Une mesure inédite pour freiner la circulation
L'île méditerranéenne, avec ses 457 000 véhicules sur seulement 316 km², est confrontée à des problèmes de congestion majeurs. Cette proposition, baptisée « Driving Licence Surrender Scheme », vise à réduire le nombre de voitures en circulation et à encourager des modes de transport plus durables. L'offre est particulièrement attractive pour les jeunes, jusqu'à 30 ans, titulaires du permis B depuis au moins un an.
Le dispositif prévoit le versement de cinq versements annuels de 5 000 euros, à condition de ne pas conduire à Malte ni à l'étranger pendant une période de cinq ans. Un choix conséquent, mais potentiellement séduisant pour ceux qui envisagent de changer de style de vie.
La DGT espagnole observe de près cette initiative. Des restrictions sont déjà envisagées, avec des radars plus nombreux, une présence policière renforcée et des systèmes de limitation de vitesse variable. La mesure maltéenne, bien que radicale, soulève la question de l’avenir de la mobilité urbaine.

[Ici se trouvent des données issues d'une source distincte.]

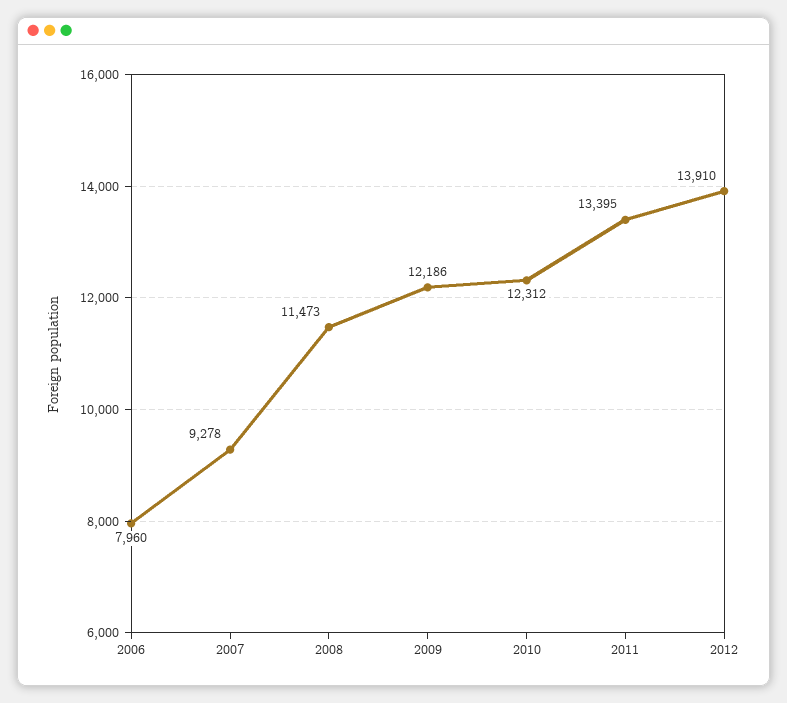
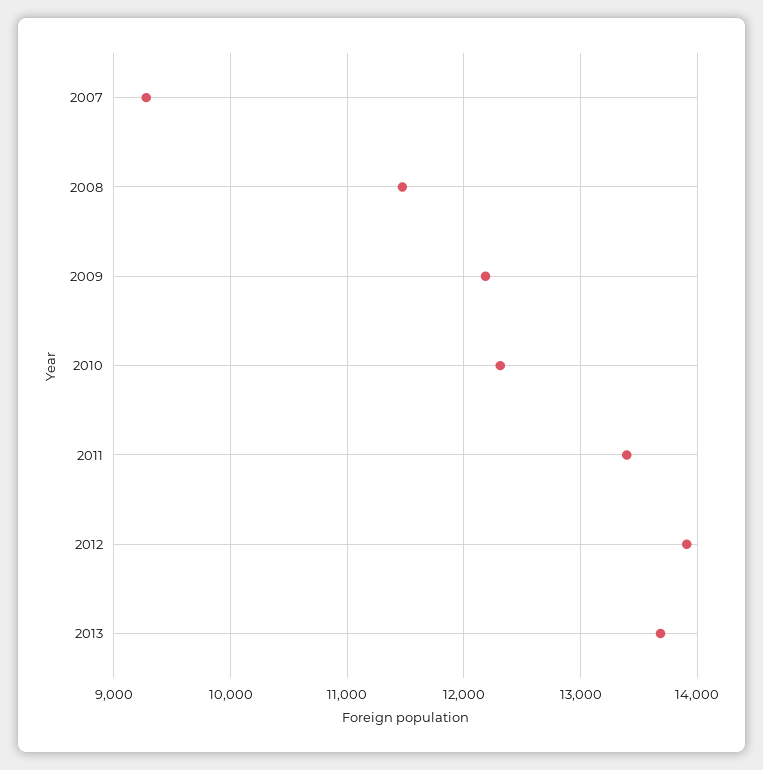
2006: 7960 -> none
2013: none -> 13700

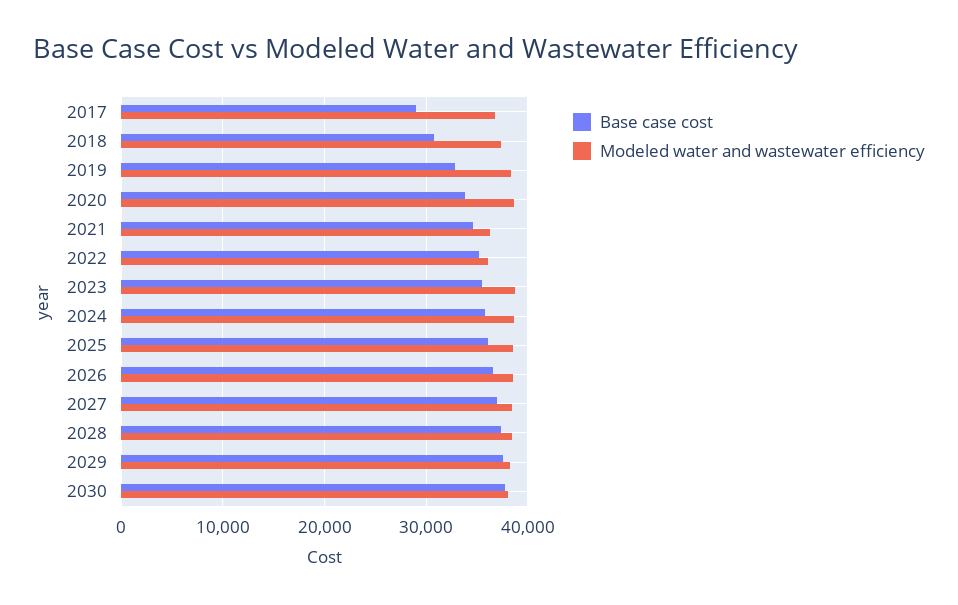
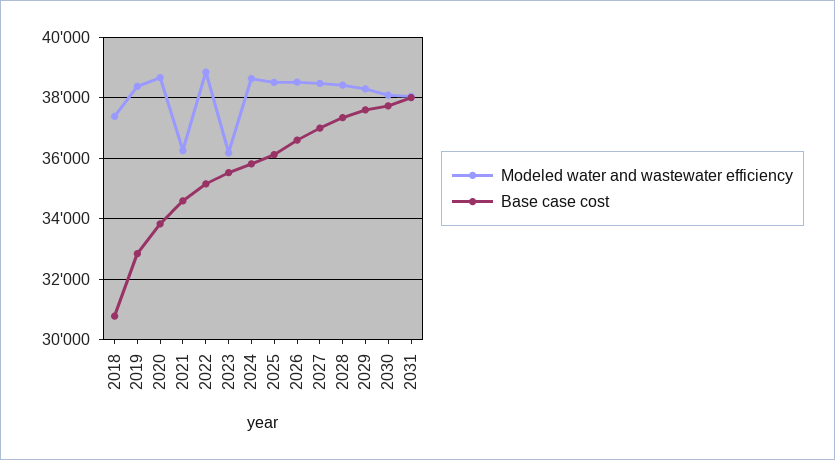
Base case cost, 2017: 29000 -> none
Modeled water and wastewater efficiency, 2017: 37000 -> none
Modeled water and wastewater efficiency, 2022: 36000 -> 38800
Modeled water and wastewater efficiency, 2023: 39000 -> 36200
Modeled water and wastewater efficiency, 2031: none -> 38000
Base case cost, 2031: none -> 38000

Cette proposition n’est pas sans controverse. Certains craignent un manque de liberté individuelle, tandis que d'autres saluent une approche novatrice pour faire face aux défis environnementaux et urbains. Le coût économique de cette mesure, bien que compensé par la réduction de la congestion et des émissions, reste un point de débat.
La décision de Malte pourrait inspirer d'autres pays à repenser leur politique de mobilité. Quant à l'Espagne, la perspective d'une telle mesure, aussi audacieuse soit-elle, demeure pour l’instant une simple hypothèse.
La densité automobile à Malte est alarmante. Les embouteillages sont quotidiens, particulièrement aux heures de pointe. Le gouvernement espère que cette initiative permettra de fluidifier la circulation et d’améliorer la qualité de vie des habitants.
Il ne faut pas sous-estimer l'impact de cette démarche : elle représente un véritable pari sur un futur où la voiture individuelle pourrait ne plus être la norme.